According to the non-profit group, Christian Solidarity Worldwide (CSW), at least 120 Christians have died in Nigeria since February in a series of attacks by Muslim Fulani militia on Christian communities in southern Kaduna.
The latest killing spree includes attacks on February 9-10 that left 16 people dead, including a pregnant woman. Just two weeks later, 38 more Christians were slaughtered and 40 homes destroyed in attacks on the Karamai community in Maro, Kajuru. This was followed by the killing of 52 people, including women and children, on March 11 and the destruction of 500 homes in the same area.

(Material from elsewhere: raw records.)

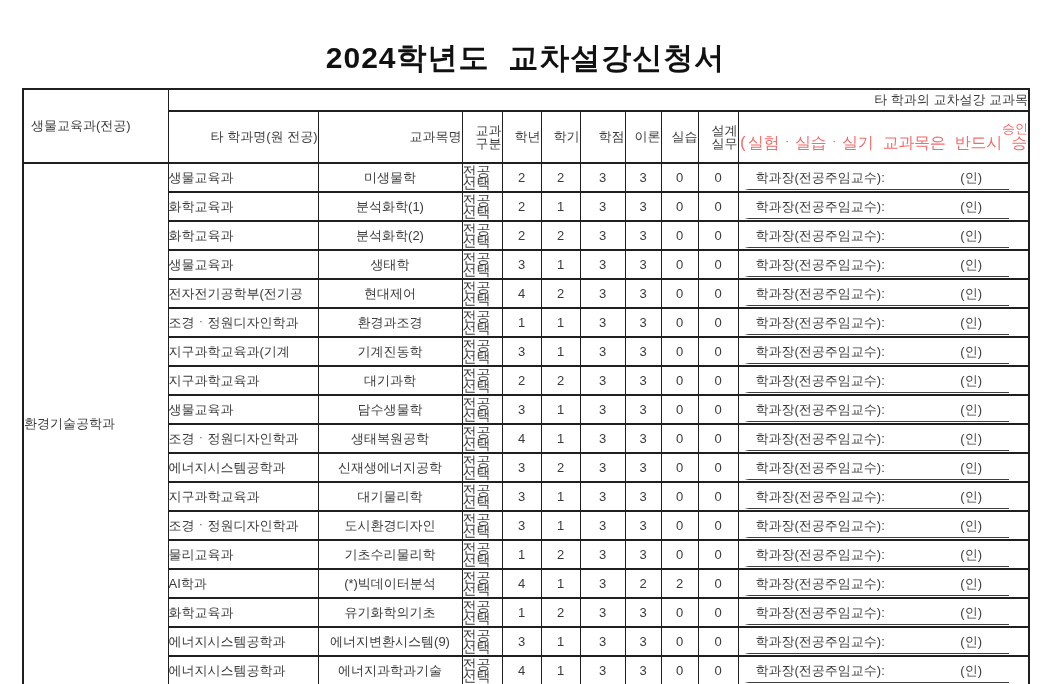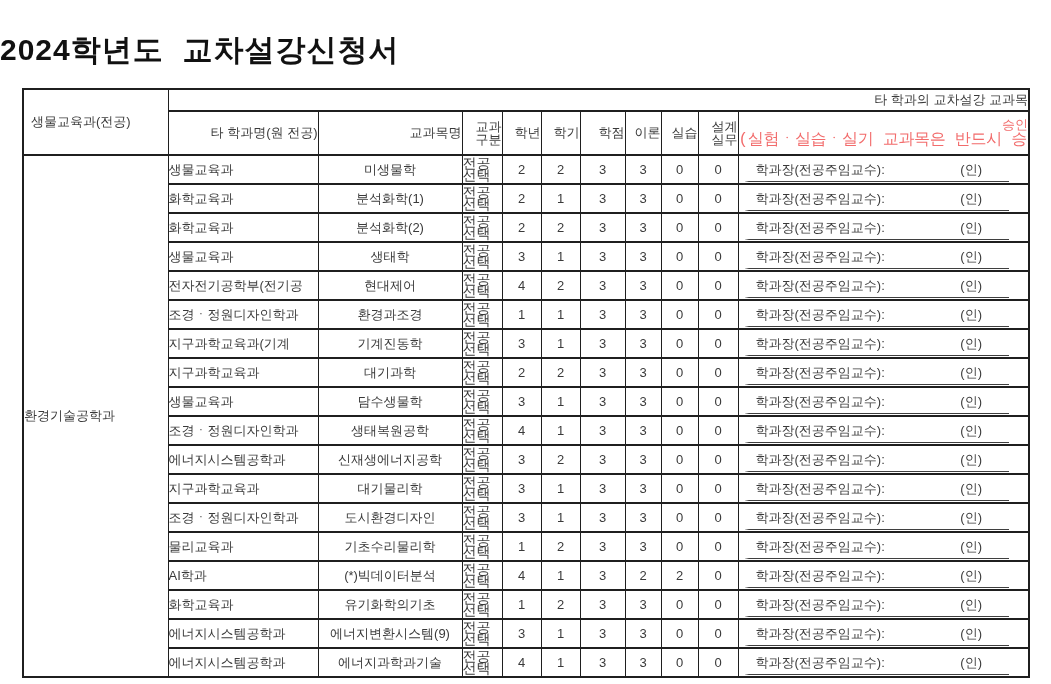--- a/index.html
+++ b/index.html
@@ -15,8 +15,8 @@
     color:var(--ink);
   }
   .page-title{
-    margin:0;padding-top:30px;height:58px;
-    text-align:left;font-size:30px;font-weight:700;letter-spacing:1px;
+    margin:8px;padding-top:30px;height:58px;
+    text-align:center;font-size:30px;font-weight:700;letter-spacing:1px;
     color:#111;white-space:pre;
   }
   table.form{

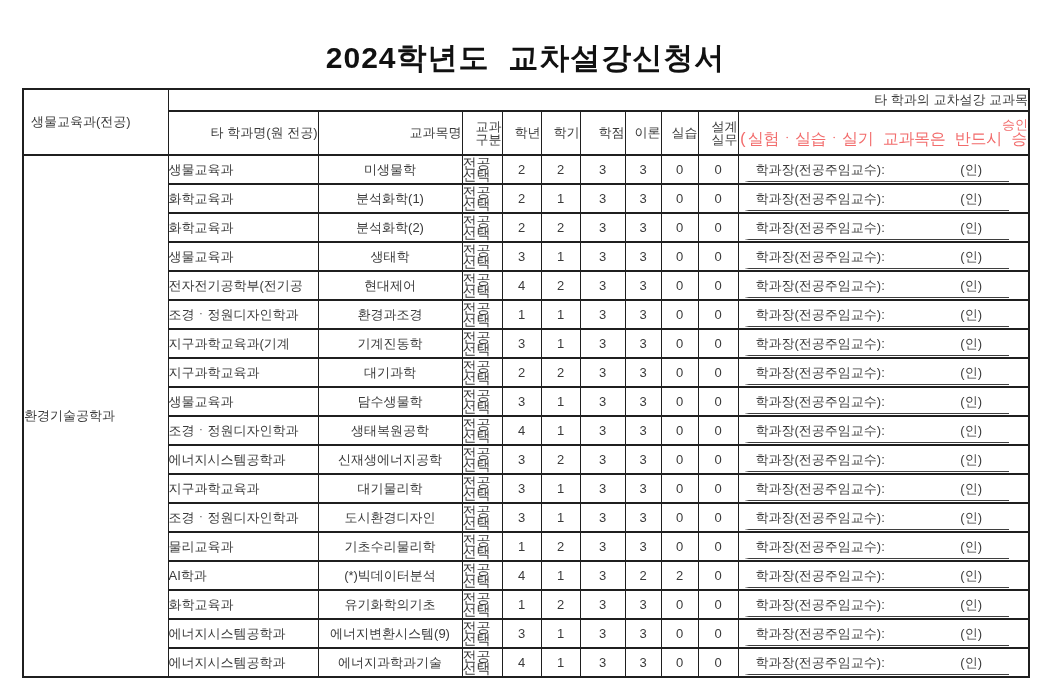--- a/index.html
+++ b/index.html
@@ -31,7 +31,7 @@
   }
   .form{border:2px solid var(--line);}
   tr.hrow1{height:22px;}
-  tr.hrow2{height:44px;}
+  tr.hrow2{height:52px;}
   tbody tr{height:29px;}
   th.left-h{ text-align:left;padding-left:7px; }
   th{text-align:right;}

According to survivors of the March 11 attack, "their assailants divided into three groups; one group was shooting, another set fire to homes as people ran away, and the third waited in the bush to intercept fleeing villagers . . . Pictures have emerged of hospitalized survivors of the Dogonnoma attack, showing men, women, and young children with deep machete wounds to different parts of their bodies. CSW was informed that one traumatized female survivor who suffered a deep cut to the hand had delivered a stillborn baby soon after the attack.”
One survivor, identified only as Bala, told Morning Star News, “We heard gunshots, and this forced my family to remain in our bedrooms as it was difficult for us to run out of the house.... Fulani gunmen surrounded our house and were shouting, ‘Allahu akbar.’ They killed my father, mother, two brothers and one of my sisters-in-law.”
In spite of how horrendous and cruel were these attacks, and the number of persons who lost their lives, the mainstream media almost completely ignored the story.
Breitbart News’s Rome Bureau Chief and faith correspondent Dr Thomas Williams condemned the “media silence” on the massacres, criticizing the New York Times, Washington Post, and other major outlets for failing to cover the story at all in the United States. Dr Williams wrote:
“Without exception, the mainstream media gave top billing to the [New Zealand mosque] shootings, with newspapers carrying the story on their front pages and television news channels leading off their broadcasts with the story. The bizarre aspect of the coverage was not, in fact, the attention paid to a heinous crime committed in New Zealand, but the absolute silence surrounding the simultaneous massacre of scores of Christians by Muslim militants in Africa.”
Dr. Williams noted that this same silence was found in the pages of the Chicago Tribune, the Detroit Free Press, the LA Times, and every other major newspaper in the U.S. In addition, there was no coverage of the slaughter on any of the three major television channels or cable news outlets CNN or MSNBC.
This sad silence was noted by Cardinal John Onaiyekan, who described the violence and suffering of his people as “forgotten news”.
“It’s almost as if they are tired of us”, he said. “But no matter how forgotten it is, the people who are themselves concerned cannot forget, especially the victims.” No victims ever forget, he said, “because their loved ones are gone.”
Cardinal Onaiyekan made it a point to thank Pope Francis who, during a recent Angelus address, appealed to the world for prayer for the embattled Nigerian Christians and for the conversion of the “cruel hearts” who are subjecting them to “inhumane” violence.
Even though others may ignore them, let us never forget the suffering members of the Body of Christ!